*** Begin section ***
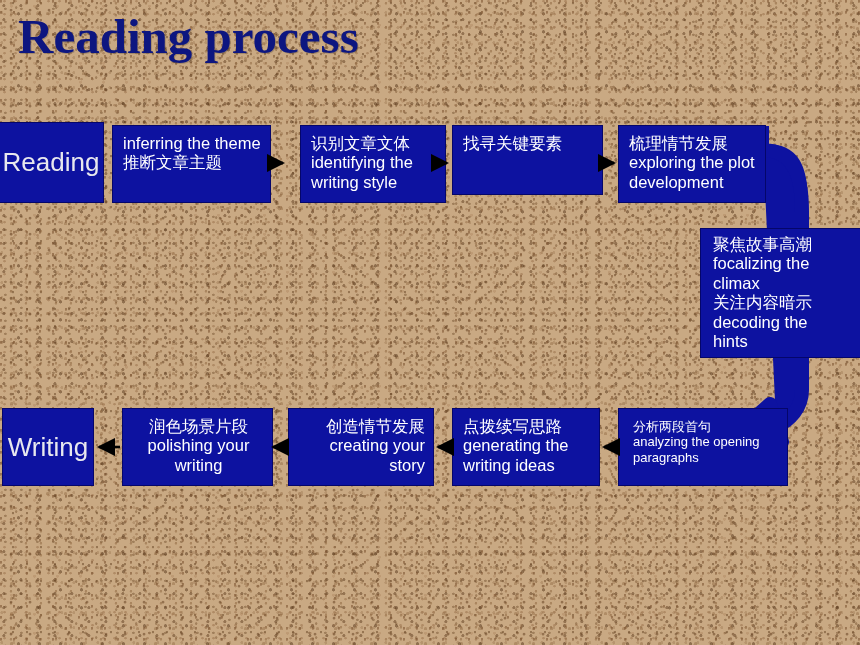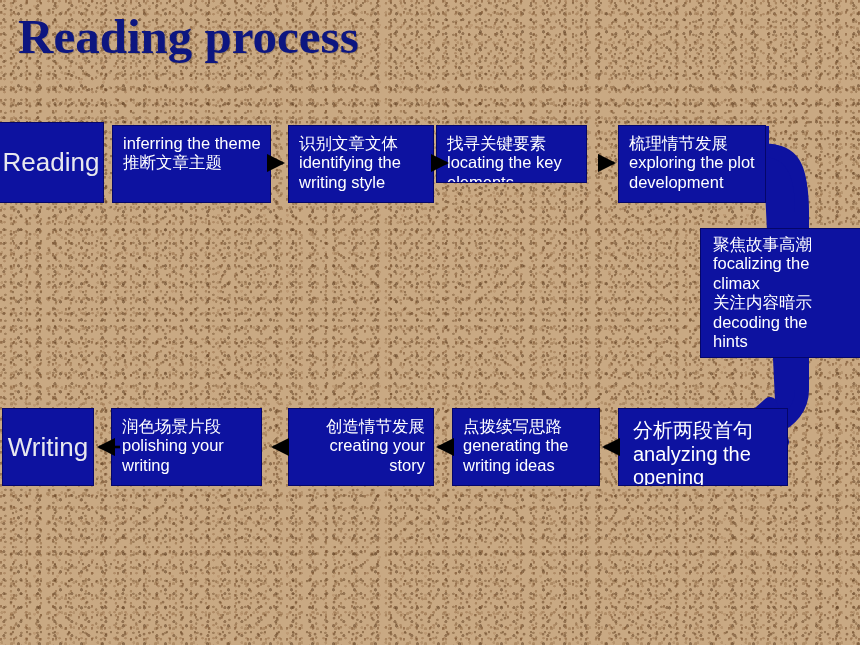--- a/index.html
+++ b/index.html
@@ -85,21 +85,21 @@
   }
   .node.step .txt {
     font-size: 16.5px;
     color: #ffffff;
   }
 
   .node.wide {
     padding: 10px 8px 8px 14px;
   }
   .node.wide .txt {
-    font-size: 20px;
+    font-size: 13px;
     color: #ffffff;
   }
 
   svg.overlay {
     position: absolute;
     left: 0;
     top: 0;
     width: 860px;
     height: 645px;
     pointer-events: none;
@@ -138,30 +138,28 @@
 
     <div class="node stage" style="left:-2px; top:122px; width:106px; height:81px;">
       <span class="txt">Reading</span>
     </div>
 
     <div class="node step" style="left:112px; top:125px; width:159px; height:78px;">
       <span class="txt">inferring the theme</span>
       <span class="txt">推断文章主题</span>
     </div>
 
-    <div class="node step" style="left:288px; top:125px; width:146px; height:78px;">
+    <div class="node step" style="left:300px; top:125px; width:146px; height:78px;">
       <span class="txt">识别文章文体</span>
       <span class="txt">identifying the
 writing style</span>
     </div>
 
-    <div class="node step" style="left:436px; top:125px; width:151px; height:58px;">
+    <div class="node step" style="left:452px; top:125px; width:151px; height:70px;font-family:Liberation Serif, serif;">
       <span class="txt">找寻关键要素</span>
-      <span class="txt">locating the key
-elements</span>
     </div>
 
     <div class="node step" style="left:618px; top:125px; width:148px; height:78px;">
       <span class="txt">梳理情节发展</span>
       <span class="txt">exploring the plot
 development</span>
     </div>
 
     <div class="node step" style="left:700px; top:228px; width:162px; height:130px; padding:6px 6px 6px 12px;">
       <span class="txt">聚焦故事高潮</span>
@@ -169,21 +167,21 @@
 climax</span>
       <span class="txt">关注内容暗示</span>
       <span class="txt">decoding the
 hints</span>
     </div>
 
     <div class="node stage" style="left:2px; top:408px; width:92px; height:78px;">
       <span class="txt">Writing</span>
     </div>
 
-    <div class="node step" style="left:111px; top:408px; width:151px; height:78px;">
+    <div class="node step" style="left:122px; top:408px; width:151px; height:78px;text-align:center;">
       <span class="txt">润色场景片段</span>
       <span class="txt">polishing your
 writing</span>
     </div>
 
     <div class="node step" style="left:288px; top:408px; width:146px; height:78px;text-align:right;">
       <span class="txt">创造情节发展</span>
       <span class="txt">creating your
 story</span>
     </div>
*** End section ***
## [Problem]
Whichever lines of the material hold the word "stage", find and copy them.

## [Solution to this problem]
     <div class="node stage" style="left:-2px; top:122px; width:106px; height:81px;">
     <div class="node stage" style="left:2px; top:408px; width:92px; height:78px;">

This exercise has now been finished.